◆ GOAL OF THE EXERCISE
Work through the listing below and give again exactly the lines from the one with "left: 322px ->" to the one with "font-style: italic ->", both ends included. All other lines and all pictures stay out.

◆ PROVIDED ENTRIES
_____

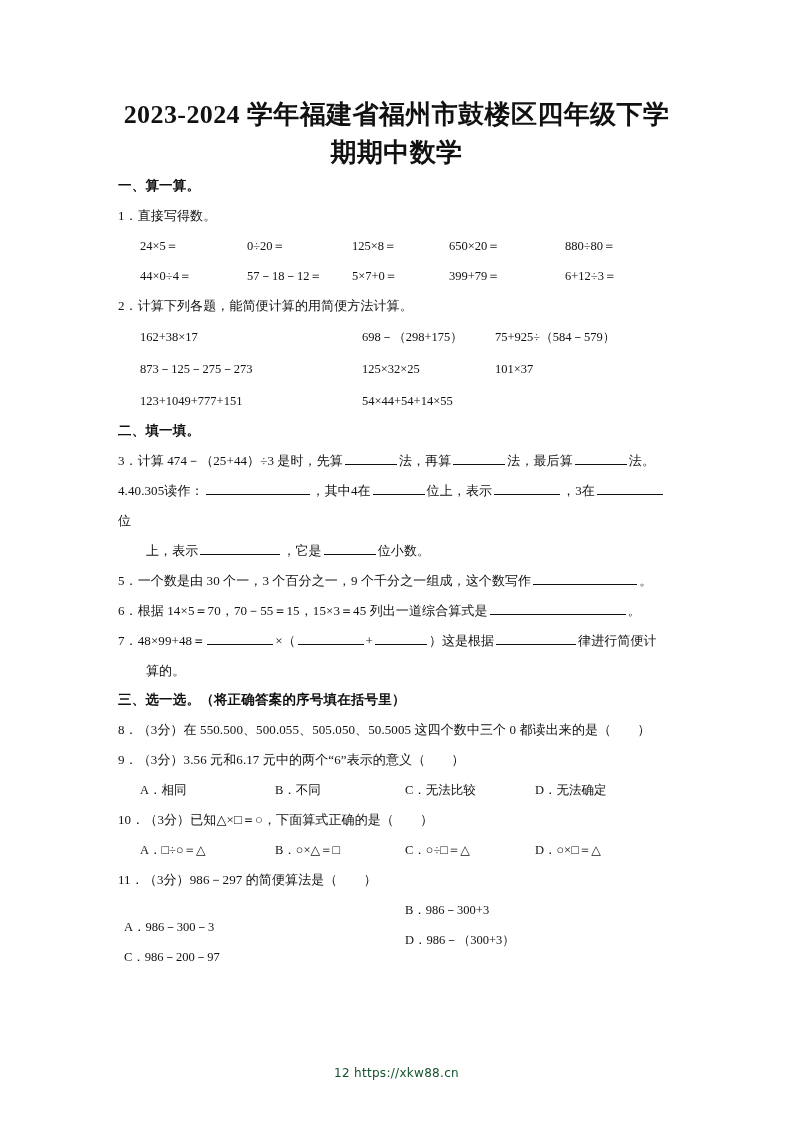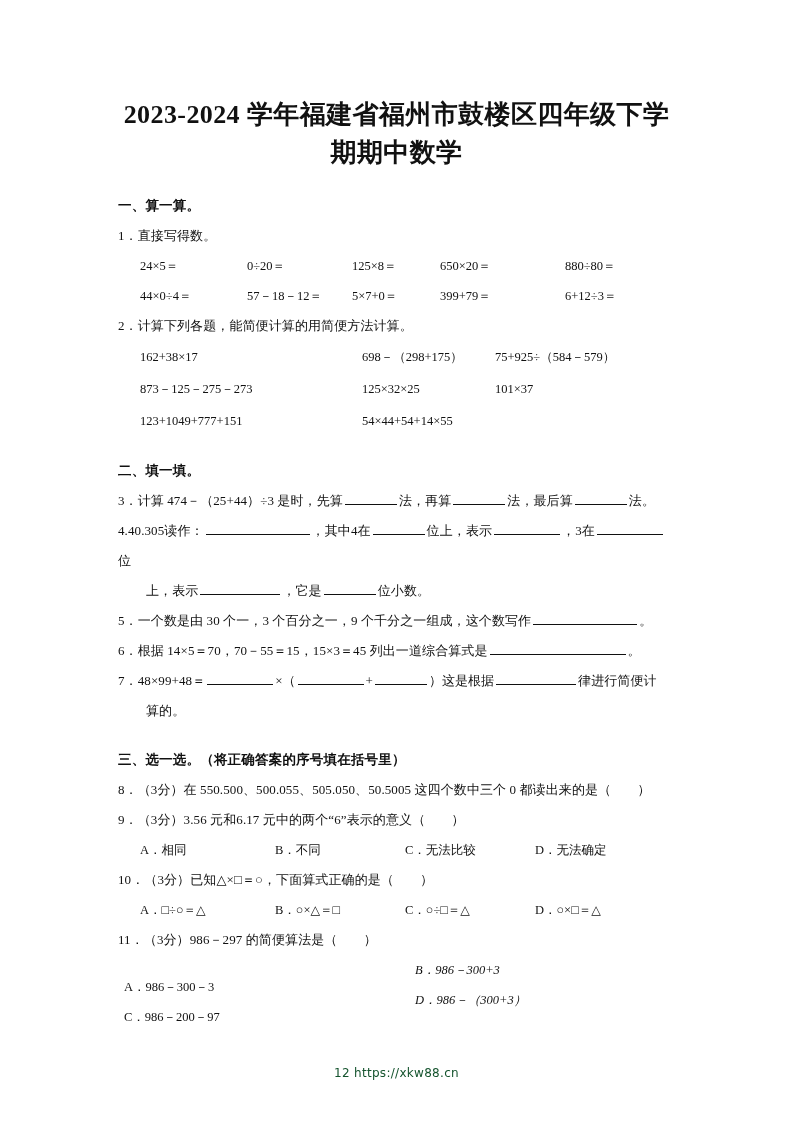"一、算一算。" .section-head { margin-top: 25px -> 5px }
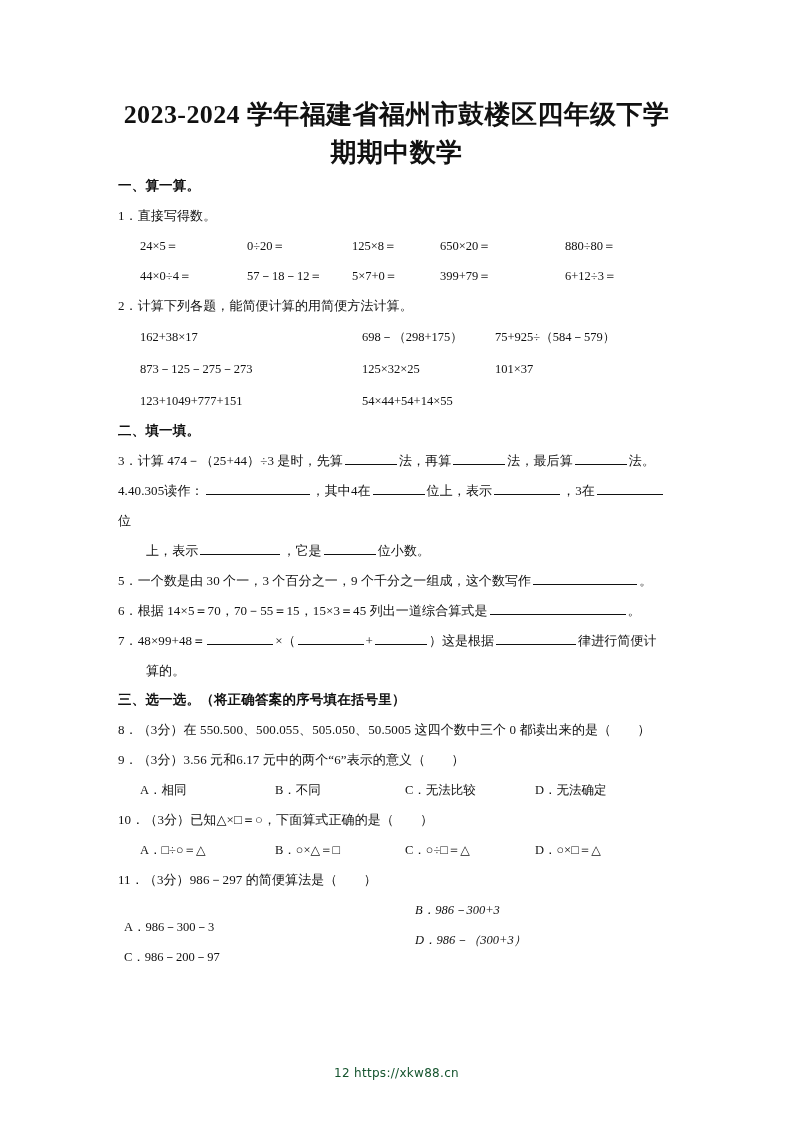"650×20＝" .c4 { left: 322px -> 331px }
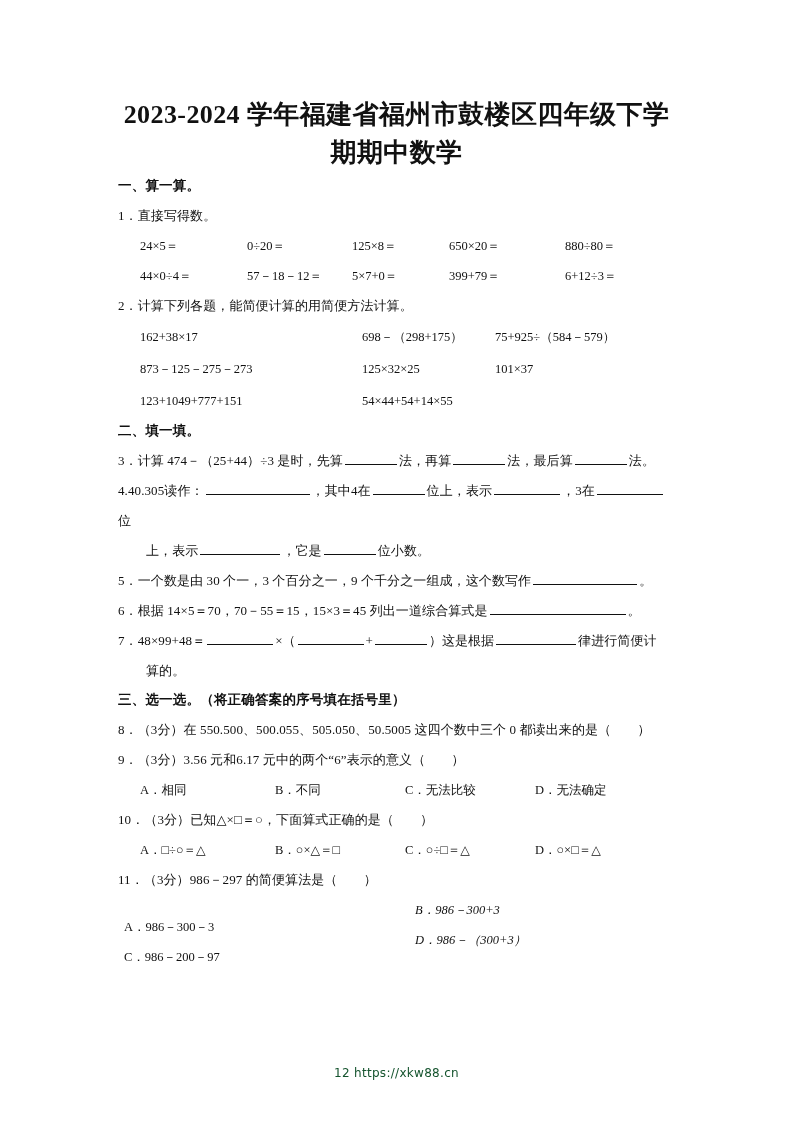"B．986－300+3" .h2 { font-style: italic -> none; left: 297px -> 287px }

_____

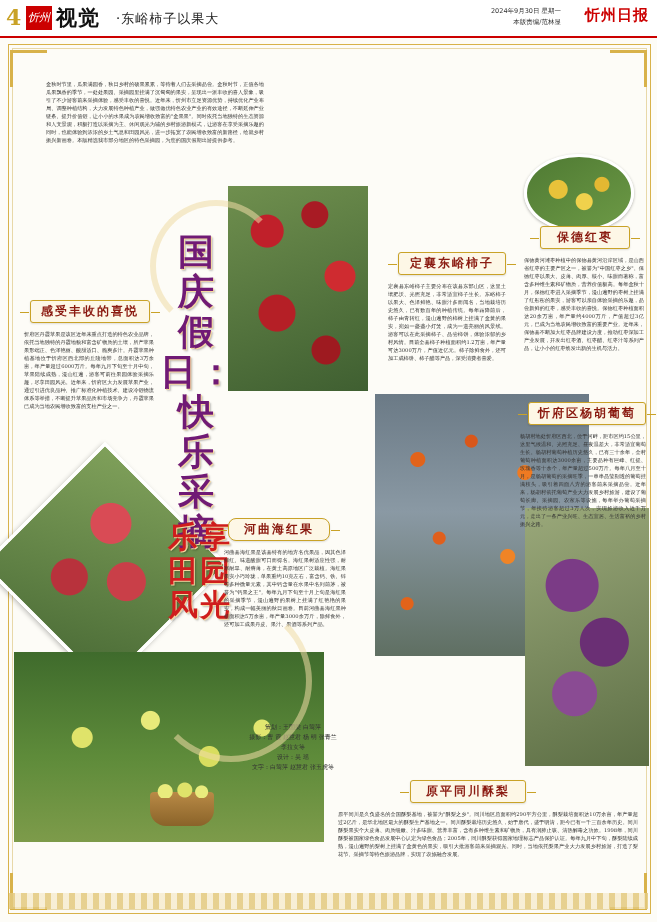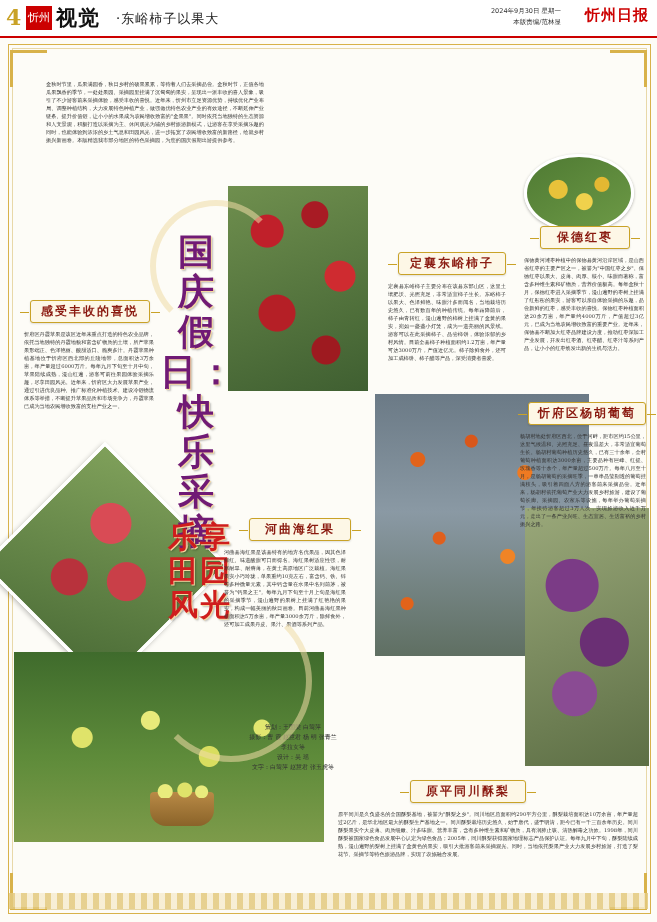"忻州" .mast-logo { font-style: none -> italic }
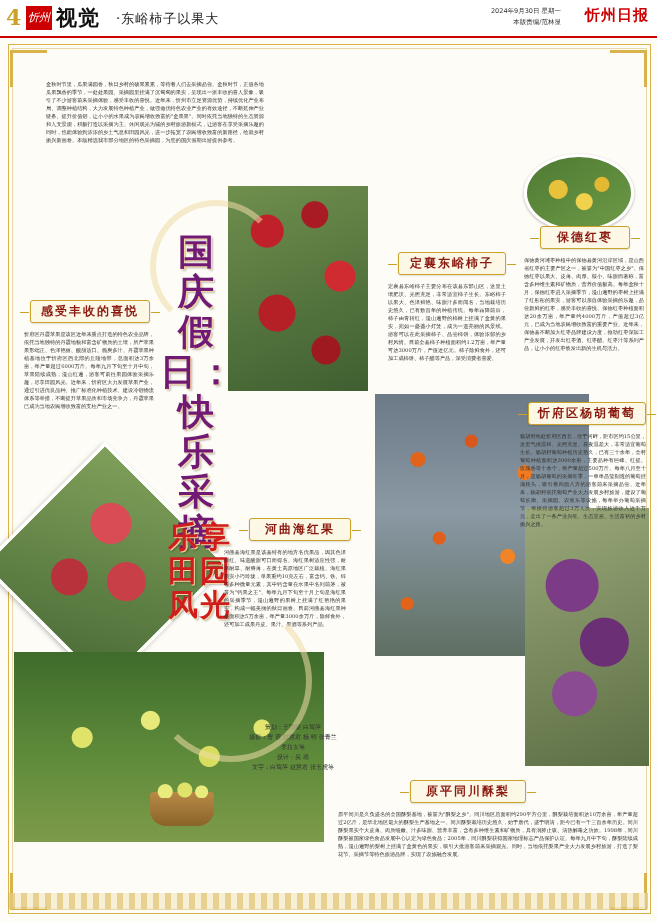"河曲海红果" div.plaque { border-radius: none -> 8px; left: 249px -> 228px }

_____

◆ TASK RESPONSE
"650×20＝" .c4 { left: 322px -> 331px }
"B．986－300+3" .h2 { font-style: italic -> none; left: 297px -> 287px }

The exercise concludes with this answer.